Avec une prévalence estimée à 37,5 % parmi les sujets de 50
ans et plus la kératose actinique (KA) est un des motifs les plus
fréquents de consultation en dermatologie. Considérée comme la
lésion cutanée prénéoplasique la plus couramment observée dans la
population blanche, son potentiel de dégénérescence n’est pas
clairement défini, avec une proportion de KA évoluant vers un
carcinome épidermoïde qui varie de 0,025 à 16 % par an selon les
études ! Par ailleurs aucune caractéristique clinique ne permet de
distinguer véritablement les KA qui sont susceptibles de présenter
une évolution défavorable.
Néanmoins, il semble raisonnable de vouloir éliminer les KA et
divers traitements sont disponibles pour le faire, tous
malheureusement grevés d’un taux de récidive élevé.

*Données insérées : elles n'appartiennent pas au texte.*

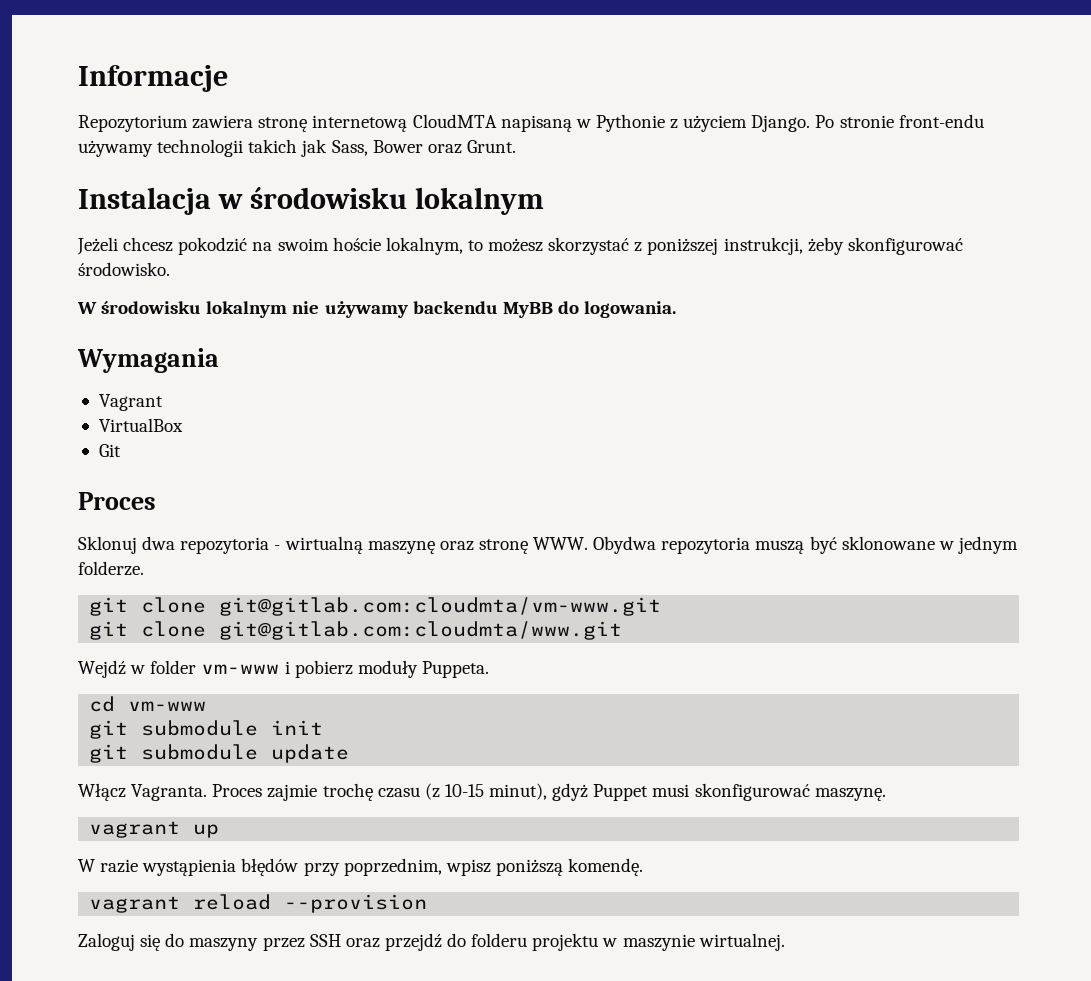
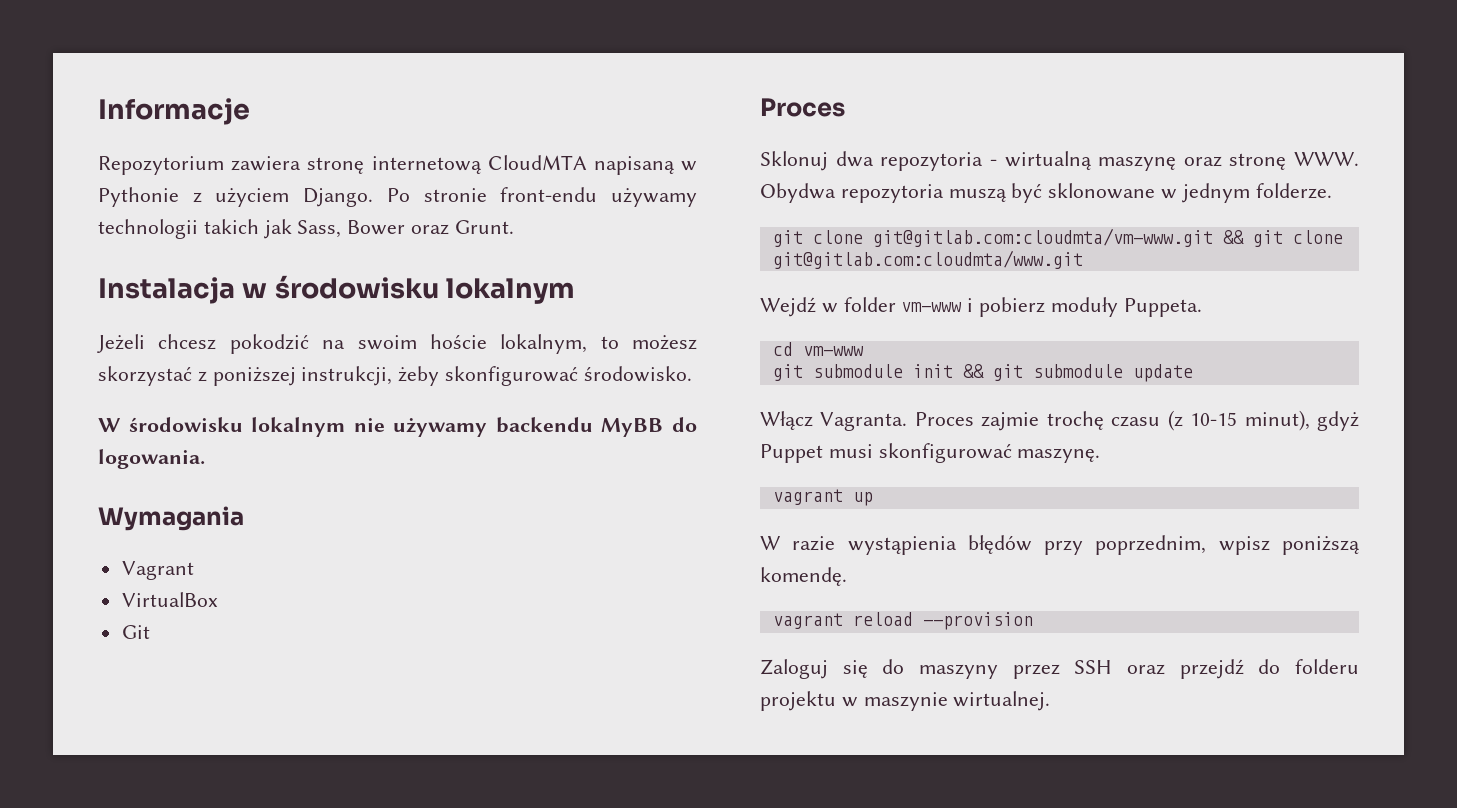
(662, 606) // -> [1222,230,1244,244] &&
(324, 727) // -> [962,364,984,378] &&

Les lésions
isolées peuvent être traitées par cryothérapie. Toutefois il est
fréquent d’observer plusieurs KA dans une même localisation et une
approche permettant de traiter plusieurs lésions ainsi que de
prévenir d’autres KA et la survenue de carcinomes épidermoïdes dans
une même zone (appelée champ de cancérisation) est privilégiée par
les plus récentes recommandations. Les topiques les plus prescrits
et étudiés dans cette indication sont les crèmes au 5
fluoro-uracile (Effudix®), à l’imiquimod
(Aldara®) et au mébutate d’ingénol
(Picato®) ainsi que la photothérapie dynamique (avec
aminolévulinate de méthyle, Metvixia®).
Actuellement, le choix entre ces différentes méthodes dépend des
préférences des patients et de leur médecin.
Pour préciser laquelle est la plus efficace à long terme une
équipe de l’université de Maastricht a entrepris une étude dont les
résultats sont rapportés dans le New England Journal of
Medicine. Les patients ont été recrutés dans 4 hôpitaux des
Pays Bas entre novembre 2014 et mars 2017 et inclus quand ils
présentaient au moins 5 KA sur une zone de 25 à 100
cm2 au niveau de la tête ou du cou et
lorsqu’ils n’avaient pas eu de cryothérapie (ou autre traitement
physique) dans cette zone, ni reçu de traitement immunosuppresseur
ou par rétinoïdes systémiques.
Ils ont été assignés au hasard (ratio 1 ; 1 ; 1 ; 1) à un des
quatre traitements suivants : crème au 5 fluoro-uracile à 5 % (5
FU) ; crème à l’imiquimod à 5 %, photothérapie dynamique (PDT) avec
aminolévulinate de méthyle ou un gel au mébutate d’ingénol 0,015 %
avec une évaluation à 3 mois (ou un mois avec l’imiquimod) et une
possibilité de retraitement en cas de réponse incomplète, ce que
davantage de patients des trois groupes autres que le 5 FU ont
refusé. Il s’agissait de déterminer la proportion de patients
bénéficiant d’une réduction d’au moins 75 % du nombre de KA, 12
mois après la fin du traitement.
Moins d’échecs à long terme avec la crème au 5 FU
Sur les 624 patients inclus, l’analyse en intention de traiter
a pu être faite pour 602 d’entre eux. La probabilité de ne pas
avoir présenté d’échec thérapeutique (moins de 75 % de lésions
éliminées) 12 mois après la fin du traitement est apparue
significativement plus élevée chez les patients qui avaient reçu la
crème au 5 FU (74,7 % ; Intervalle de confiance à 95 % [IC] 66,8 à
81,0 %) par rapport à ceux ayant appliqué l’imiquimod (55,9 % ; IC
45,4 à 61,6 %), la PDT (37,7 % ; IC 30 à 45,3 % ou le mébutate
d’ingénol (28,9 % ; IC 21,8 à 36,3 %.) Par comparaison avec le 5
FU, l’Hazard Ratio (HR) d’échec thérapeutique est de 2,03 avec
l’imiquimod (IC 1,36 à 3,04), 2,73 avec la PDT (IC : 1,87 à 3,99)
et 3,33 (IC: 2,29 à 4,85) avec le mébutate d’ingénol (p ≤ 0,001.
)
L’adhésion au traitement a été meilleure dans les groupes
mébutate d'ingénol et PDT (probablement lié à la brièveté des
traitements). Le résultat cosmétique a été jugé plus favorable avec
ces deux produits également. Par contre la satisfaction et la
qualité de vie ont été mieux préservées avec le 5 FU.